- What to do: Every line from the one bearing "server_013 | KPI: 14,323.28 -> 14,323.40" through the last line of the entries should be printed exactly, with no other output.

- Provided material:
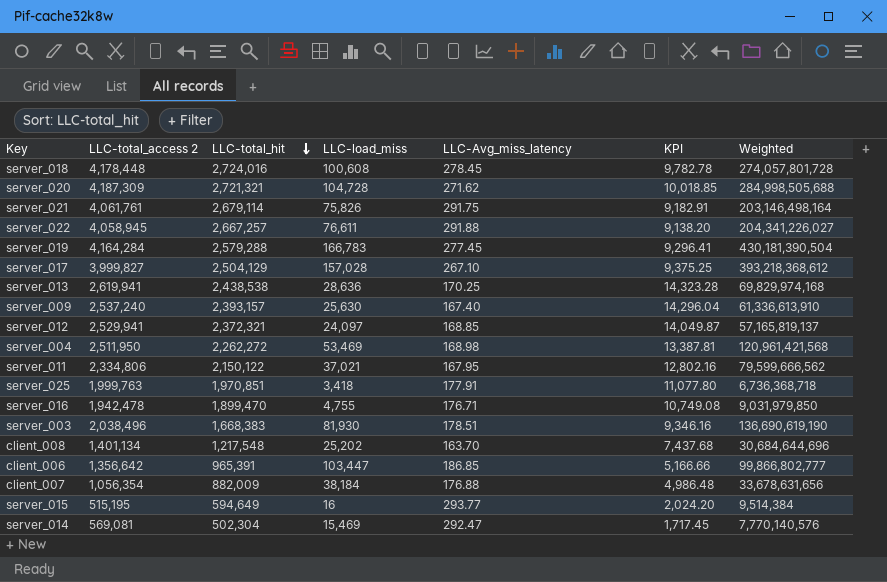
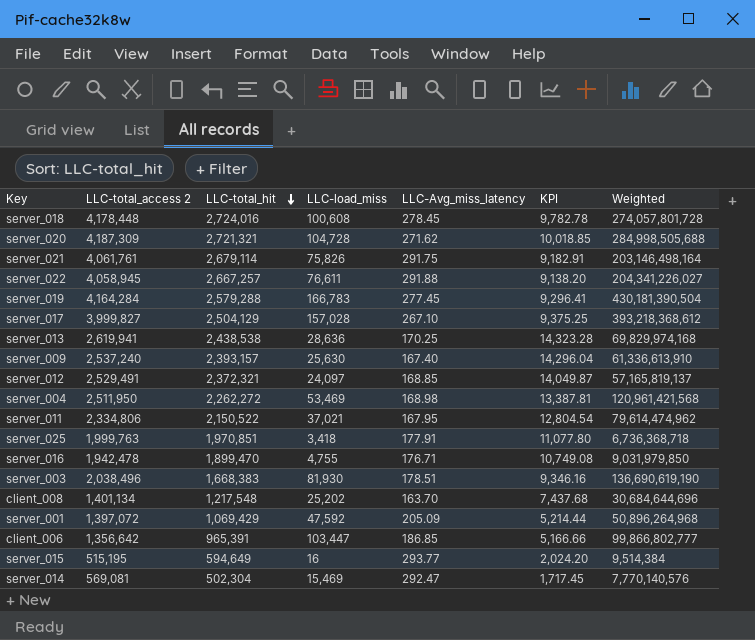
row client_007: 1,056,354 | 882,009 | 38,184 | 176.88 | 4,986.48 | 33,678,631,656 -> none
server_012 | LLC-total_access 2: 2,529,941 -> 2,529,491
server_011 | LLC-total_hit: 2,150,122 -> 2,150,522
server_011 | KPI: 12,802.16 -> 12,804.54
server_011 | Weighted: 79,599,666,562 -> 79,614,474,962
row server_001: none -> 1,397,072 | 1,069,429 | 47,592 | 205.09 | 5,214.44 | 50,896,264,968

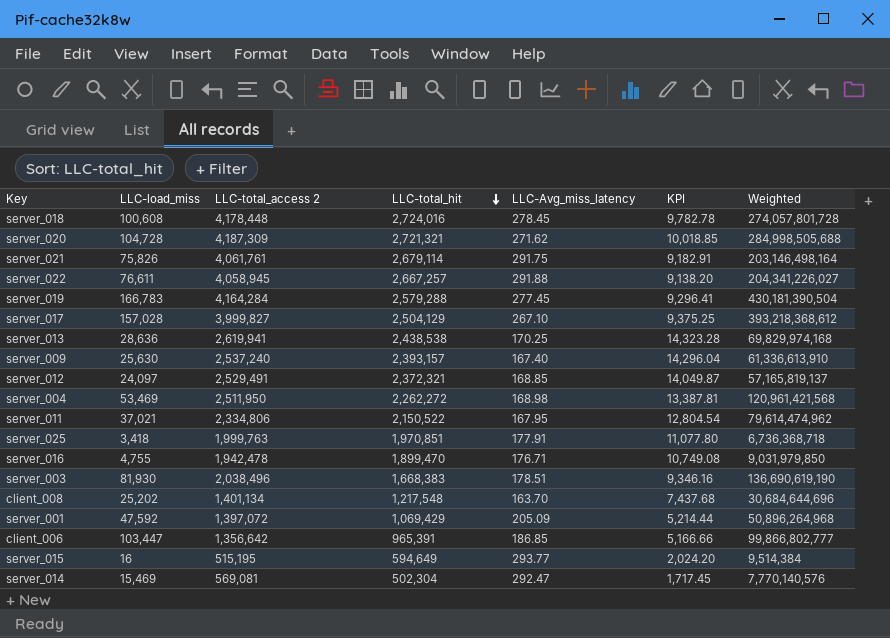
column LLC-load_miss | position: 4 -> 2

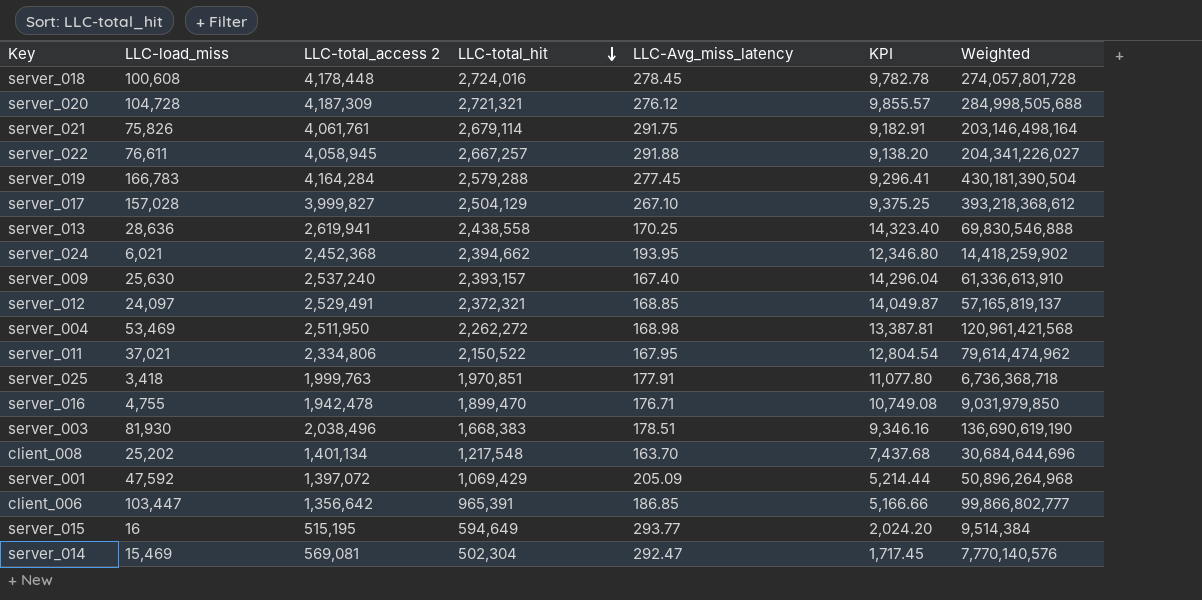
server_020 | LLC-Avg_miss_latency: 271.62 -> 276.12
server_020 | KPI: 10,018.85 -> 9,855.57
server_013 | LLC-total_hit: 2,438,538 -> 2,438,558
server_013 | KPI: 14,323.28 -> 14,323.40
server_013 | Weighted: 69,829,974,168 -> 69,830,546,888
row server_024: none -> 6,021 | 2,452,368 | 2,394,662 | 193.95 | 12,346.80 | 14,418,259,902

- Solution to this exercise:
server_013 | KPI: 14,323.28 -> 14,323.40
server_013 | Weighted: 69,829,974,168 -> 69,830,546,888
row server_024: none -> 6,021 | 2,452,368 | 2,394,662 | 193.95 | 12,346.80 | 14,418,259,902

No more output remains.